A reversing valve consists of two pistons, a ported sliding block, and a pilot valve. The 24v solenoid activates a pilot valve that relies on discharge and suction pressure to shift the valve back and forth. A sliding block that looks like a canoe reroutes the refrigerant based on where it has been shifted. The common suction will always be at the bottom center of the reversing valve, and the common discharge will always be at the top of the reversing valve. Depending on the block position, the two lines on either side of the common suction could be suction or discharge lines. The reversing valve allows the direction of refrigerant to reverse while maintaining the same refrigerant piping.
You can only shift a reversing valve when the system is running and when the compressor is pumping sufficiently. Otherwise, the valve won’t shift; it needs a pressure differential.

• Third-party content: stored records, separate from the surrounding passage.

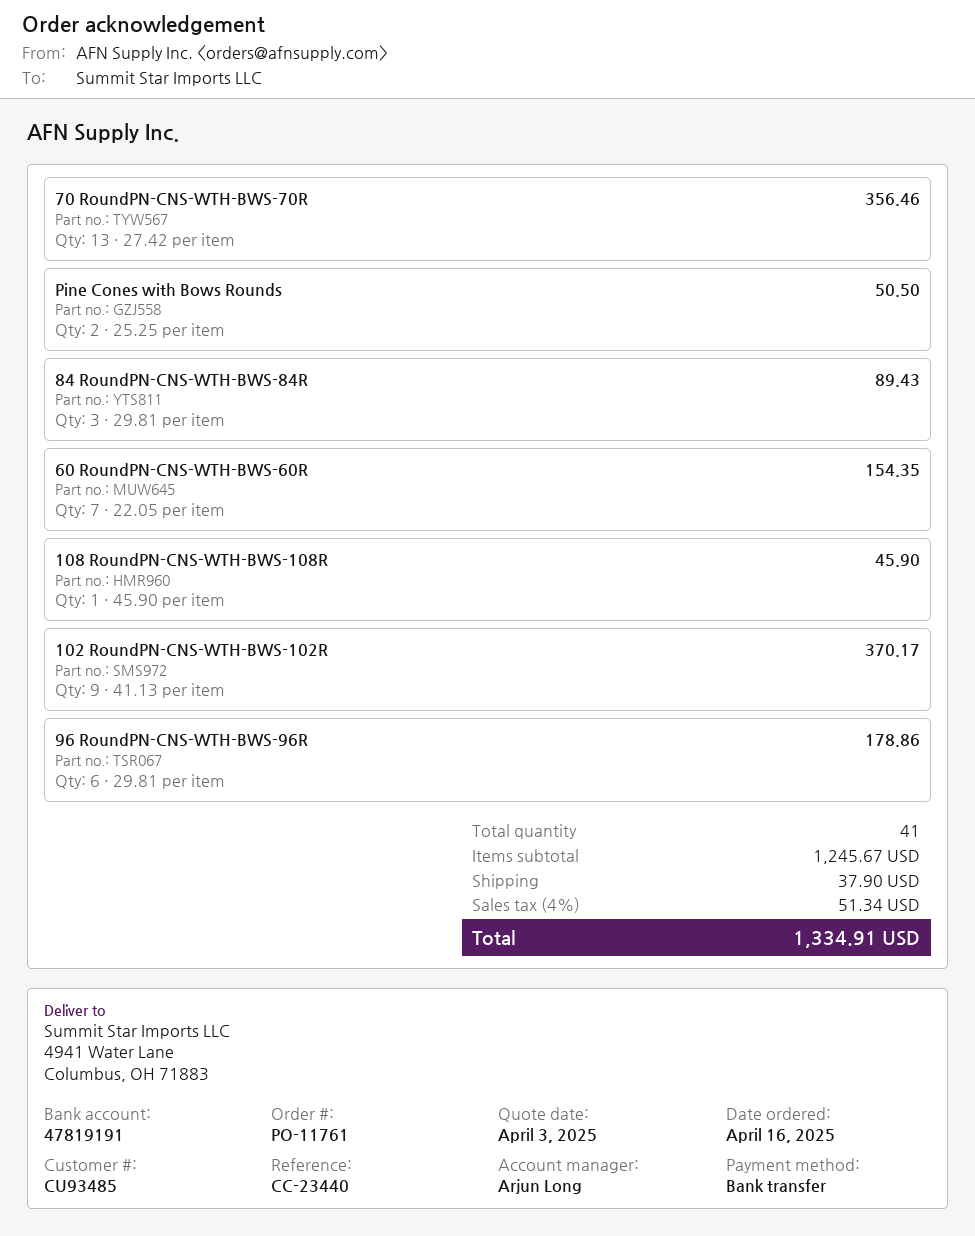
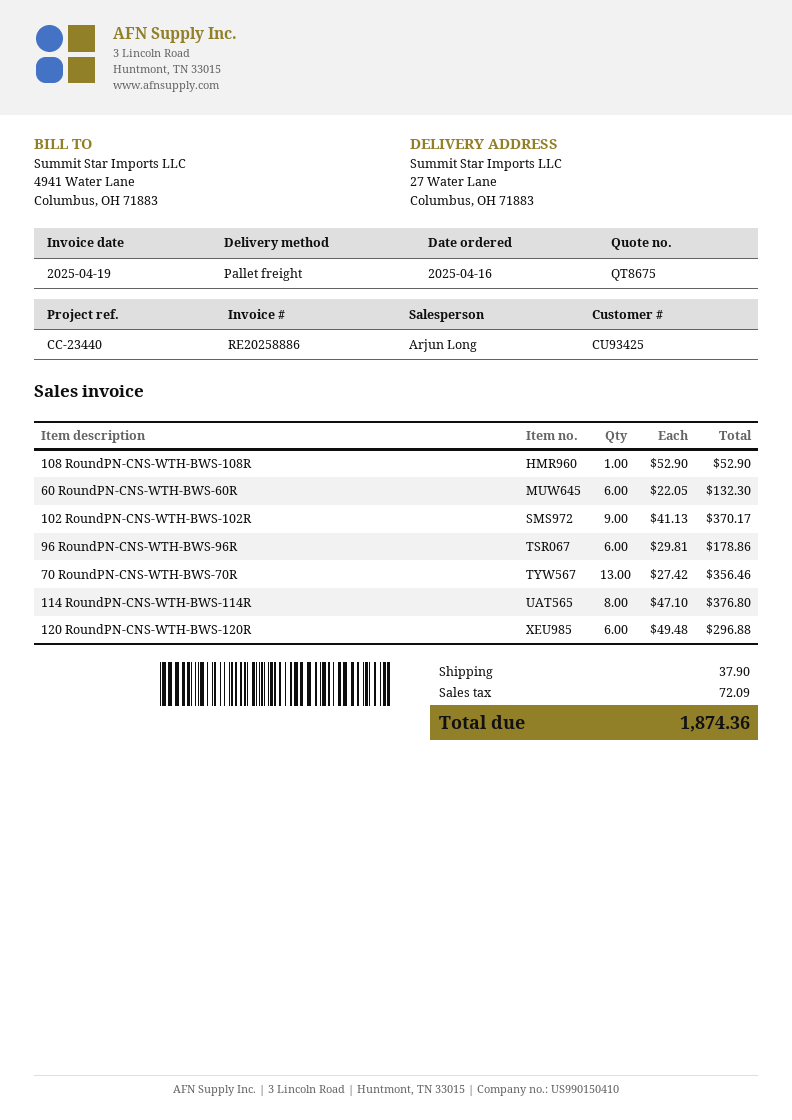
customer number: CU93485 -> CU93425
ship to: 4941 Water Lane, Columbus, OH 71883 -> 27 Water Lane, Columbus, OH 71883
Pine Cones with Bows Rounds: 2 x 25.25 = 50.50 -> none
84 RoundPN-CNS-WTH-BWS-84R: 3 x 29.81 = 89.43 -> none
60 RoundPN-CNS-WTH-BWS-60R: 7 x 22.05 = 154.35 -> 6 x 22.05 = 132.30
108 RoundPN-CNS-WTH-BWS-108R: 1 x 45.90 = 45.90 -> 1 x 52.90 = 52.90
114 RoundPN-CNS-WTH-BWS-114R: none -> 8 x 47.10 = 376.80
120 RoundPN-CNS-WTH-BWS-120R: none -> 6 x 49.48 = 296.88
tax: 51.34 -> 72.09
total: 1334.91 -> 1874.36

In cooling mode, the discharge gas goes to the outdoor unit. In heating mode, the discharge gas goes to the indoor unit. Even though the refrigerant moves in both directions, the liquid line remains the liquid line. As a result, we need to use a bi-flow filter-drier to filter the refrigerant in either direction. When we switch from cooling mode to heating mode, we want the refrigerant flow to bypass the cooling mode metering device and vice versa. Most heat pumps have two metering devices with check valves to allow refrigerants to bypass the metering device, though some also have TXVs with internal check valves, allowing flow in both directions. Some heat pumps also have pistons that can seat or unseat depending on the direction of flow.
Due to the increased likelihood of compressor flooding or slugging, some heat pumps have an accumulator to intercept liquid refrigerant before it reaches the compressor.